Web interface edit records
═══

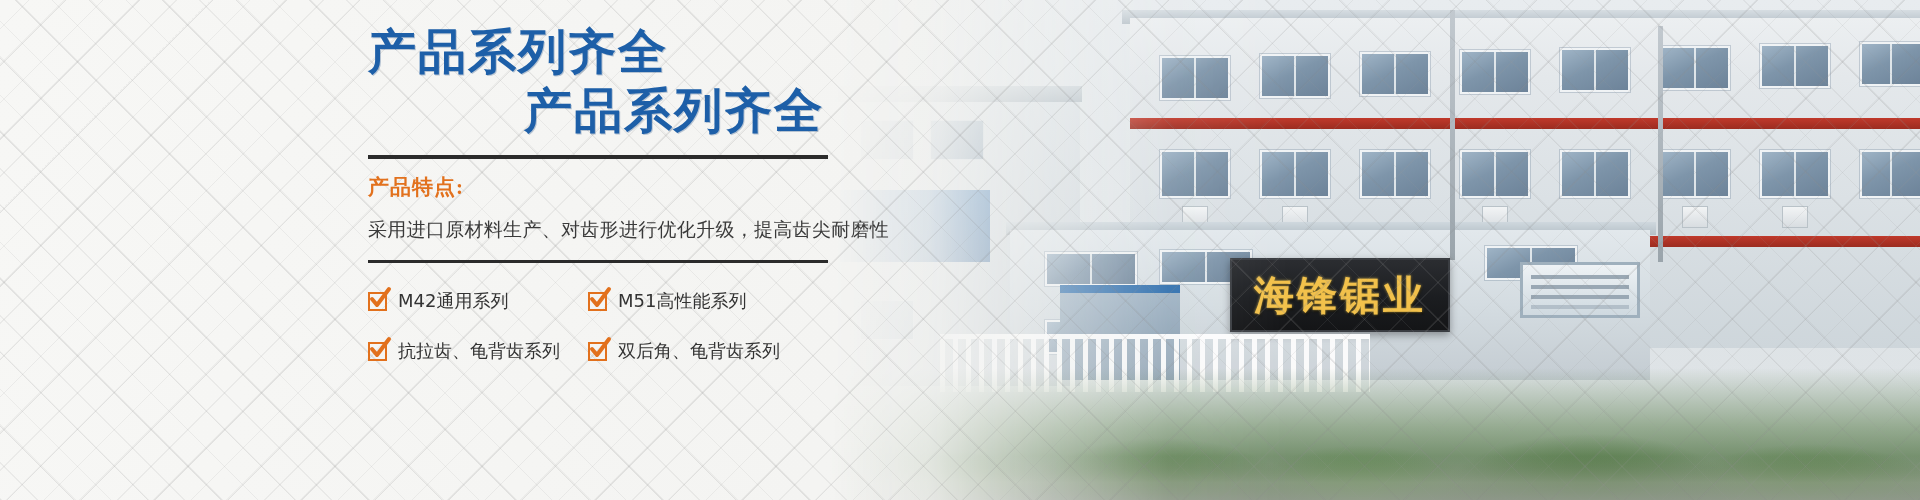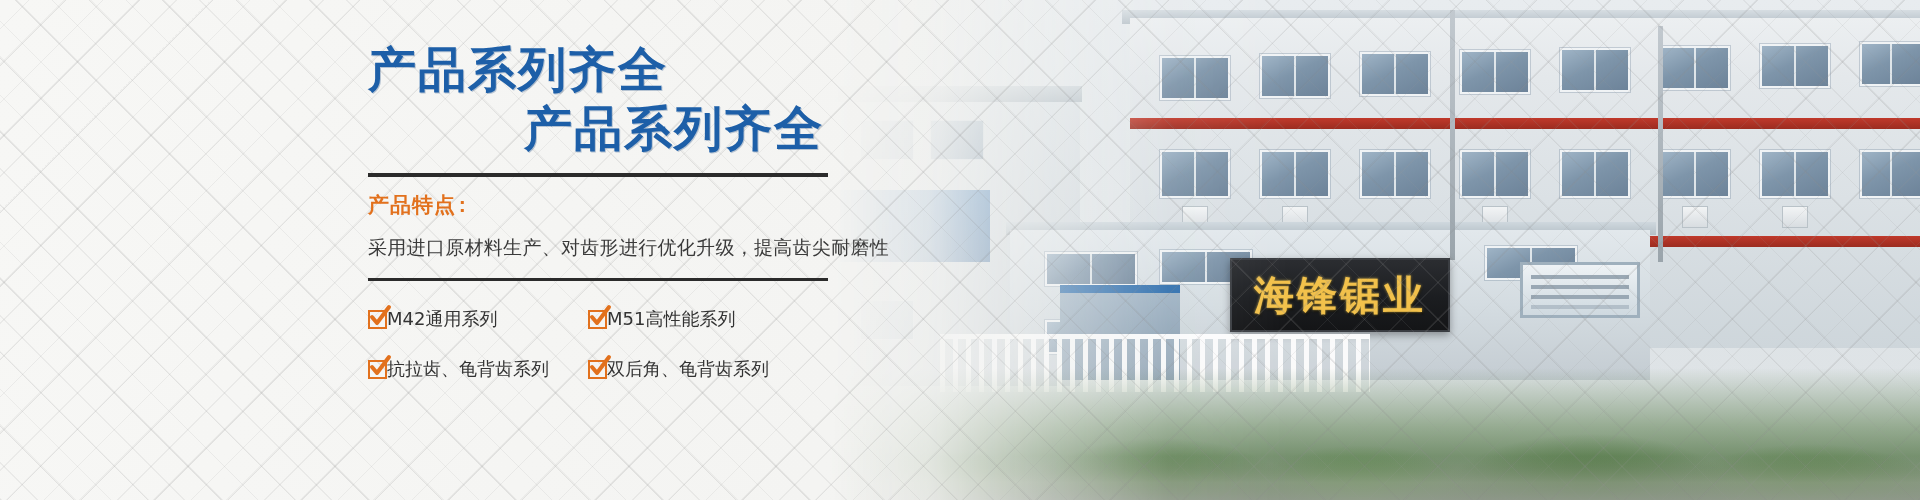"产品系列齐全" .headline { padding-top: 40px -> 22px }
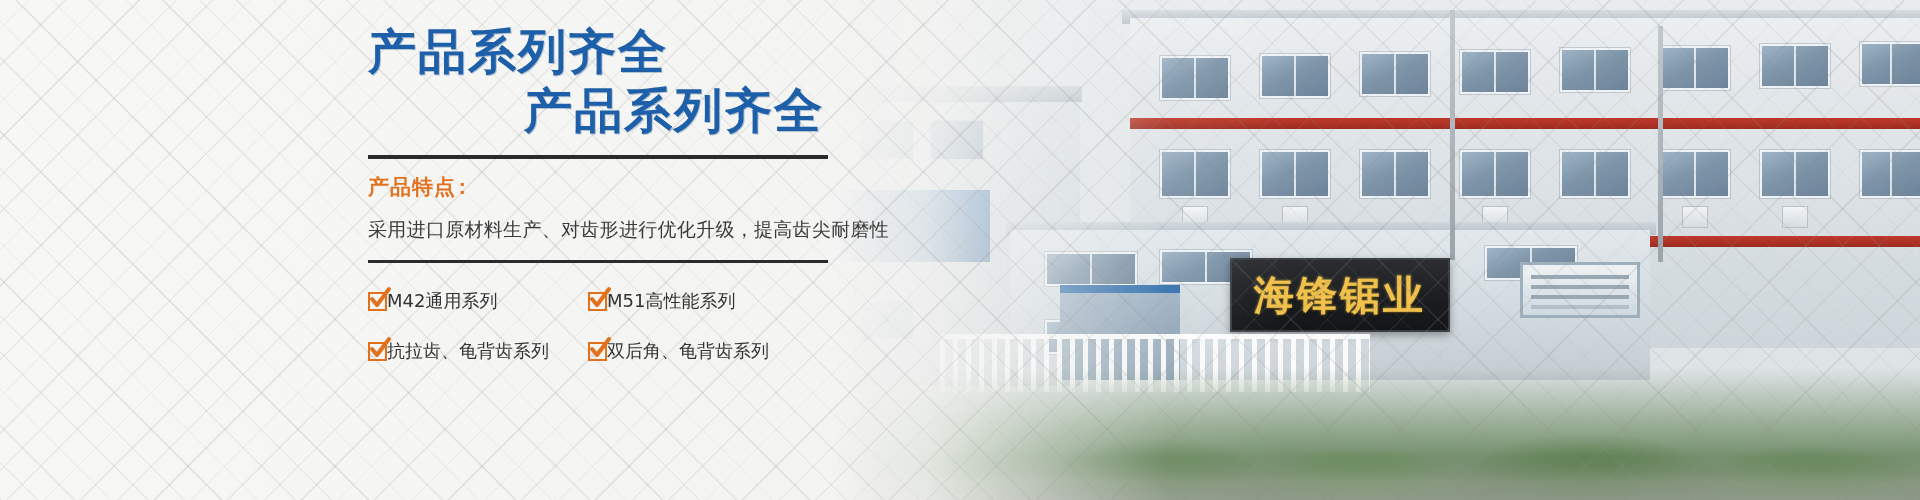"产品特点:" .feat-title { font-family: Liberation Mono, monospace -> Liberation Serif, serif }
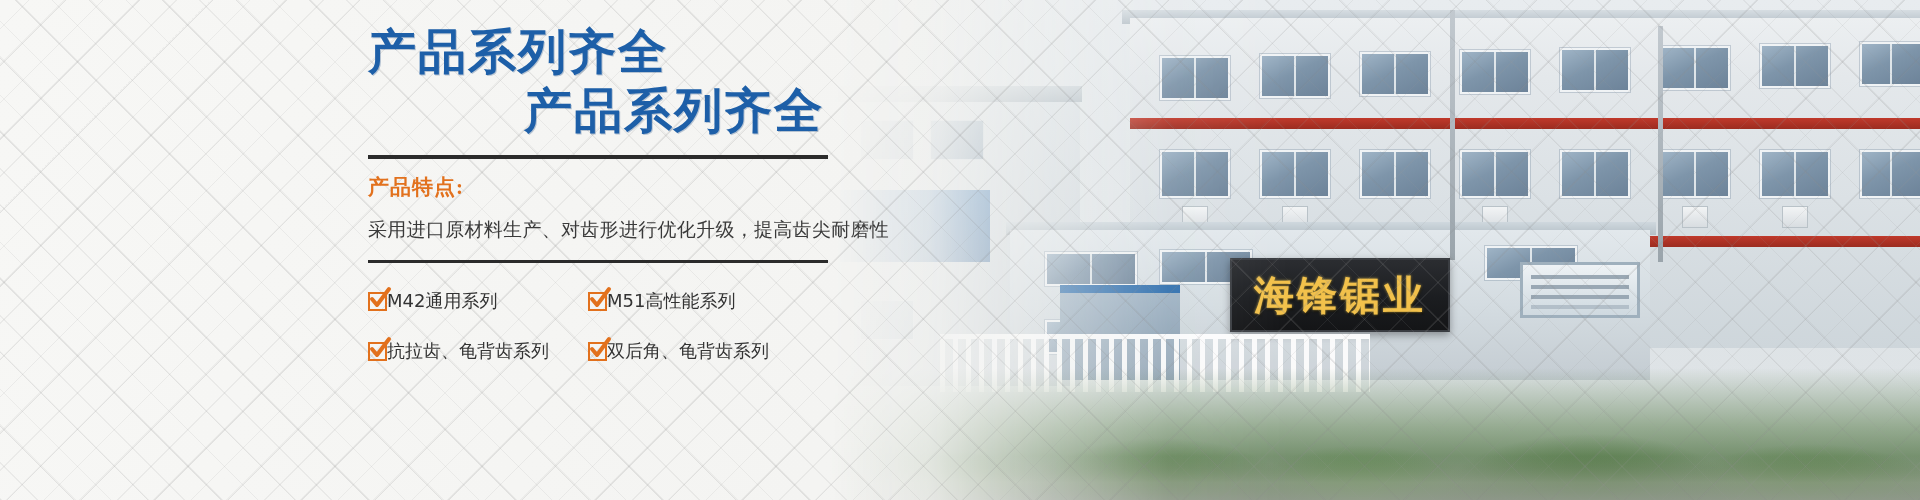"M42通用系列" .list-item { gap: none -> 11px }
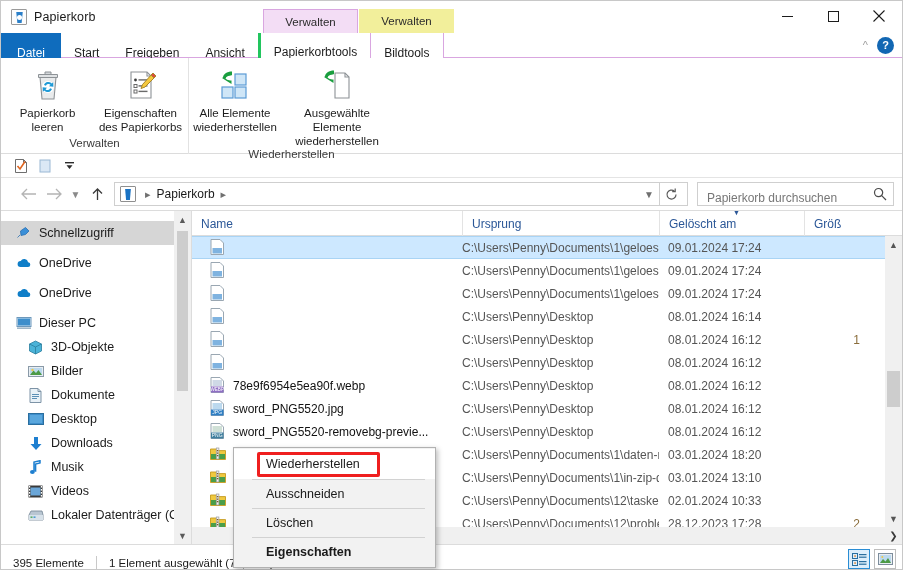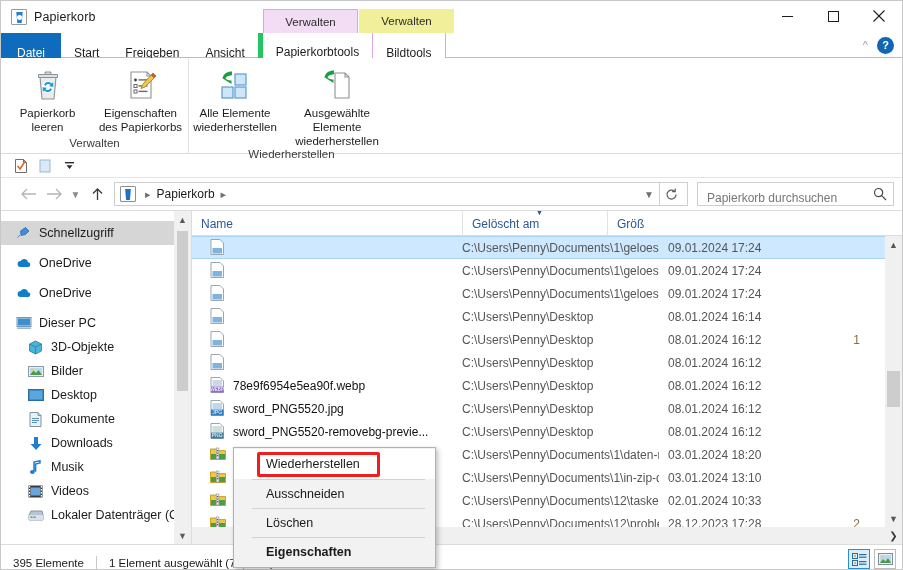"Papierkorbtools" .tab.ctx-purple { border-left: 5px solid #22c55e -> 3px solid #22c55e }
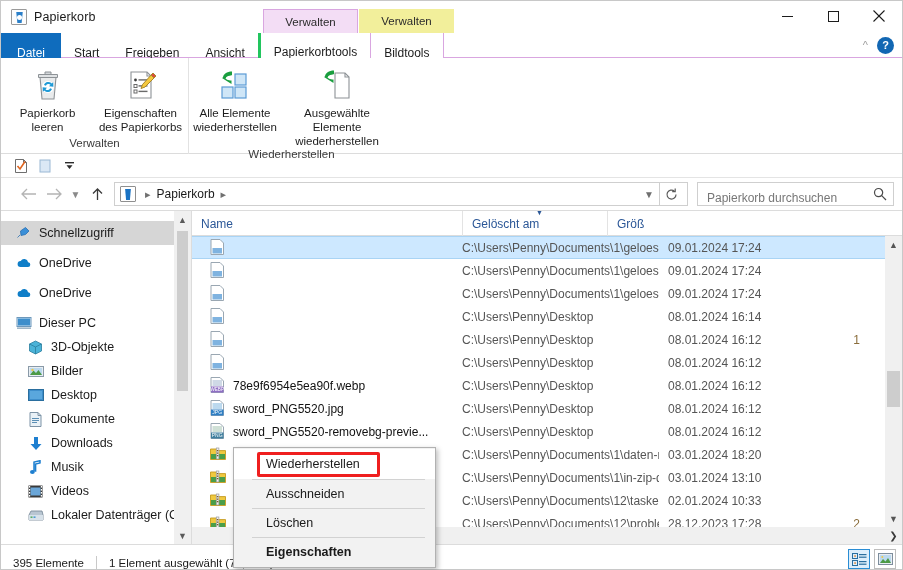"Ursprung" div.col { html: none -> <div> <span>Ursprung</span> </div> }
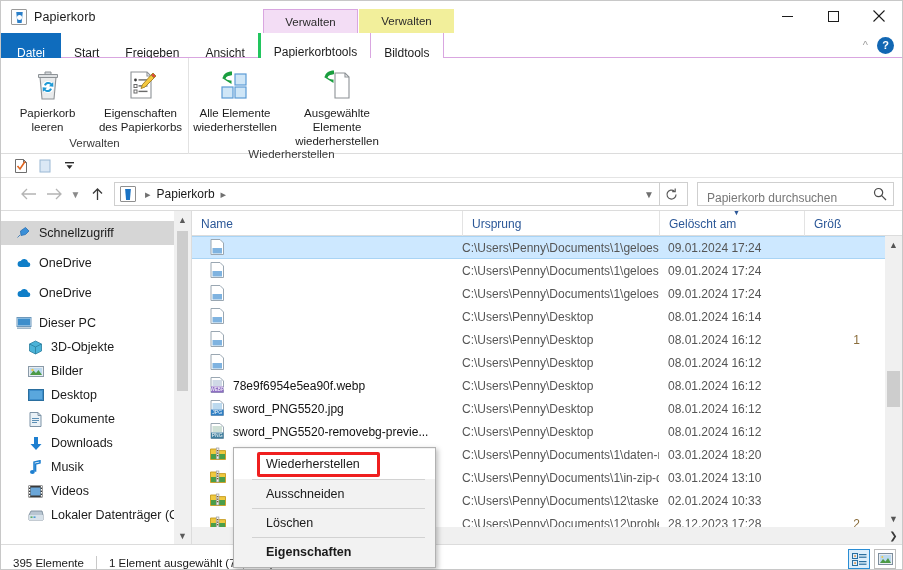"Desktop" div.sb-item { order: before "Dokumente" -> after "Dokumente" }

═══

### [EXERCISE DESCRIPTION]
Omit the pictures; restate every entry word for word.

### [RESULT OF THE TASK]
"产品系列齐全" .headline { padding-top: 40px -> 22px }
"产品特点:" .feat-title { font-family: Liberation Mono, monospace -> Liberation Serif, serif }
"M42通用系列" .list-item { gap: none -> 11px }
"Papierkorbtools" .tab.ctx-purple { border-left: 5px solid #22c55e -> 3px solid #22c55e }
"Ursprung" div.col { html: none -> <div> <span>Ursprung</span> </div> }
"Desktop" div.sb-item { order: before "Dokumente" -> after "Dokumente" }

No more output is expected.